Required action :: Output the following data exactly.
┏━━
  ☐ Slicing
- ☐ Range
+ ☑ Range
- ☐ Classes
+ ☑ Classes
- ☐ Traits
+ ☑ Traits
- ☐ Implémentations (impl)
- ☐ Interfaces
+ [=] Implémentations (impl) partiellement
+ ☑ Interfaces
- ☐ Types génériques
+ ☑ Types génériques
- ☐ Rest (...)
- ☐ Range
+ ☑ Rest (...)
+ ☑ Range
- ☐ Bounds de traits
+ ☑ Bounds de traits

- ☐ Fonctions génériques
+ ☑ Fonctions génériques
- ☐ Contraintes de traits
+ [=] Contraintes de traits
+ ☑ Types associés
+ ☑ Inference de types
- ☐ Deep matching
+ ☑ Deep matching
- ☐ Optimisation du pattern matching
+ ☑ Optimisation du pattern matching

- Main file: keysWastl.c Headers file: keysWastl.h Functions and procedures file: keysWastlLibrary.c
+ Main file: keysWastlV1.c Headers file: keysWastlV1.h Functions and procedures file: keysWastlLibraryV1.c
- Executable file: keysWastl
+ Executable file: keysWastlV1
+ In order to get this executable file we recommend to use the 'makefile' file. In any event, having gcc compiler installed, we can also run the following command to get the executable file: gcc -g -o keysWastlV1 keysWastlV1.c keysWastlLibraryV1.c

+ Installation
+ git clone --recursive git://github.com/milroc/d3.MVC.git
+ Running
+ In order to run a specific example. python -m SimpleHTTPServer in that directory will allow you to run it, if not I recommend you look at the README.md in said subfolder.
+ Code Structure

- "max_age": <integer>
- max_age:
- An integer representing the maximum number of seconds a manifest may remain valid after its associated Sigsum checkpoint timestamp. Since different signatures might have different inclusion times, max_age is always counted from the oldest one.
┗━━
The answer ::
  ☐ Slicing
- ☐ Range
+ ☑ Range
- ☐ Classes
+ ☑ Classes
- ☐ Traits
+ ☑ Traits
- ☐ Implémentations (impl)
- ☐ Interfaces
+ [=] Implémentations (impl) partiellement
+ ☑ Interfaces
- ☐ Types génériques
+ ☑ Types génériques
- ☐ Rest (...)
- ☐ Range
+ ☑ Rest (...)
+ ☑ Range
- ☐ Bounds de traits
+ ☑ Bounds de traits

- ☐ Fonctions génériques
+ ☑ Fonctions génériques
- ☐ Contraintes de traits
+ [=] Contraintes de traits
+ ☑ Types associés
+ ☑ Inference de types
- ☐ Deep matching
+ ☑ Deep matching
- ☐ Optimisation du pattern matching
+ ☑ Optimisation du pattern matching

- Main file: keysWastl.c Headers file: keysWastl.h Functions and procedures file: keysWastlLibrary.c
+ Main file: keysWastlV1.c Headers file: keysWastlV1.h Functions and procedures file: keysWastlLibraryV1.c
- Executable file: keysWastl
+ Executable file: keysWastlV1
+ In order to get this executable file we recommend to use the 'makefile' file. In any event, having gcc compiler installed, we can also run the following command to get the executable file: gcc -g -o keysWastlV1 keysWastlV1.c keysWastlLibraryV1.c

+ Installation
+ git clone --recursive git://github.com/milroc/d3.MVC.git
+ Running
+ In order to run a specific example. python -m SimpleHTTPServer in that directory will allow you to run it, if not I recommend you look at the README.md in said subfolder.
+ Code Structure

- "max_age": <integer>
- max_age:
- An integer representing the maximum number of seconds a manifest may remain valid after its associated Sigsum checkpoint timestamp. Since different signatures might have different inclusion times, max_age is always counted from the oldest one.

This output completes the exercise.